Third-Party Litigation Financing: The Latest Chimerical Lifeline For The Legal Profession

The challenges facing a stagnant legal market cannot be addressed when you begin from the premise, "How can we go back to exactly where we were before?"

The legal industry has taken its lumps. At the top, growth is modest at best. At the bottom, law school applications have dropped off dramatically. There are scary book titles like Steven Harper’s The Lawyer Bubble: A Profession in Crisis (affiliate link) to spook the industry even more.

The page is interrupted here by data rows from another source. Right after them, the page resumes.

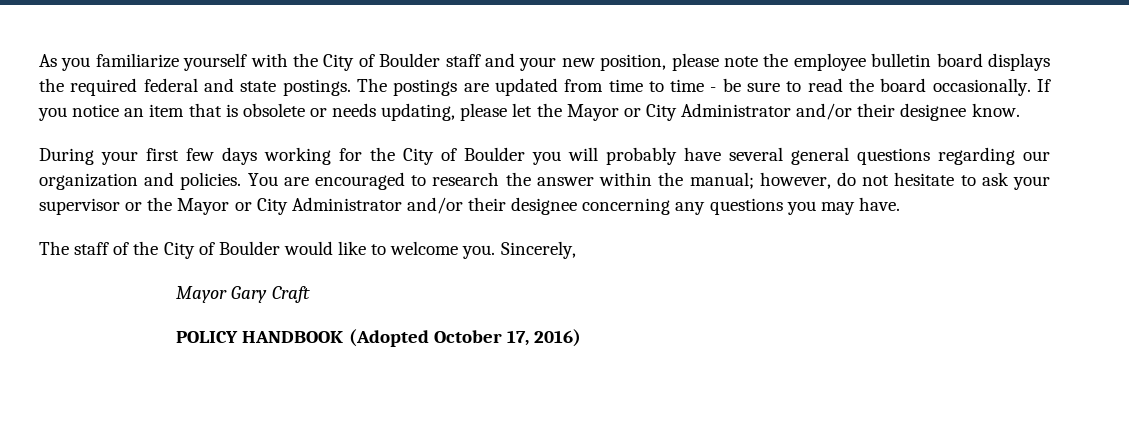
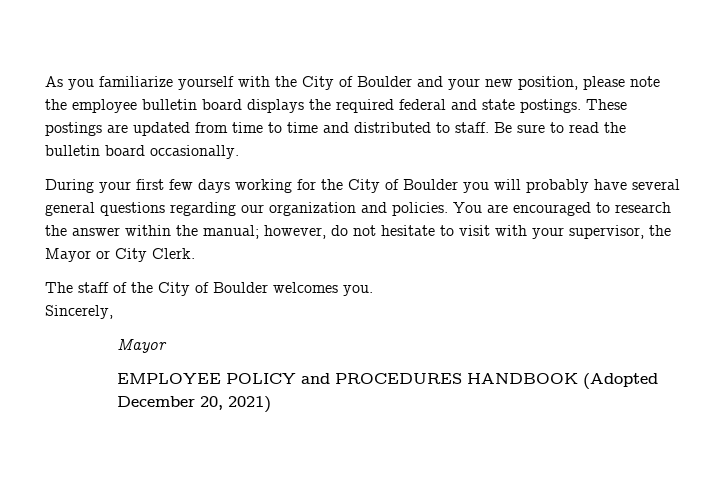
- As you familiarize yourself with the City of Boulder staff and your new position, please note the employee bulletin board displays the required federal and state postings.
+ As you familiarize yourself with the City of Boulder and your new position, please note the employee bulletin board displays the required federal and state postings.
- The postings are updated from time to time - be sure to read the board occasionally. If you notice an item that is obsolete or needs updating, please let the Mayor or City Administrator and/or their designee know.
+ These postings are updated from time to time and distributed to staff. Be sure to read the bulletin board occasionally.
- You are encouraged to research the answer within the manual; however, do not hesitate to ask your supervisor or the Mayor or City Administrator and/or their designee concerning any questions you may have.
+ You are encouraged to research the answer within the manual; however, do not hesitate to visit with your supervisor, the Mayor or City Clerk.
- The staff of the City of Boulder would like to welcome you. Sincerely,
- Mayor Gary Craft
- POLICY HANDBOOK (Adopted October 17, 2016)
+ The staff of the City of Boulder welcomes you.
+ Sincerely,
+ Mayor
+ EMPLOYEE POLICY and PROCEDURES HANDBOOK (Adopted December 20, 2021)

But some are pushing back against the gloom and doom and projecting a bright future ahead. The new hope for Professor Bradley T. Borden is third-party litigation financing (“TPLF”), dropping millions into lawsuits in exchange for a hefty cut at the end so they can party like a champ(erty).

Litigation finance is drawing considerable talent and will certainly change the way law firms and clients do business. But it’s no pathway to rekindle the pre-recession boom.

Professor Borden laid out his argument for bringing the unblemished success of the private equity industry to law in a Huffington Post piece last week:

First, the capital infusion will make more lawsuits viable and increase the complexity of lawsuits. The increase in the number and complexity of lawsuits will drive up the demand for more and better litigating attorneys.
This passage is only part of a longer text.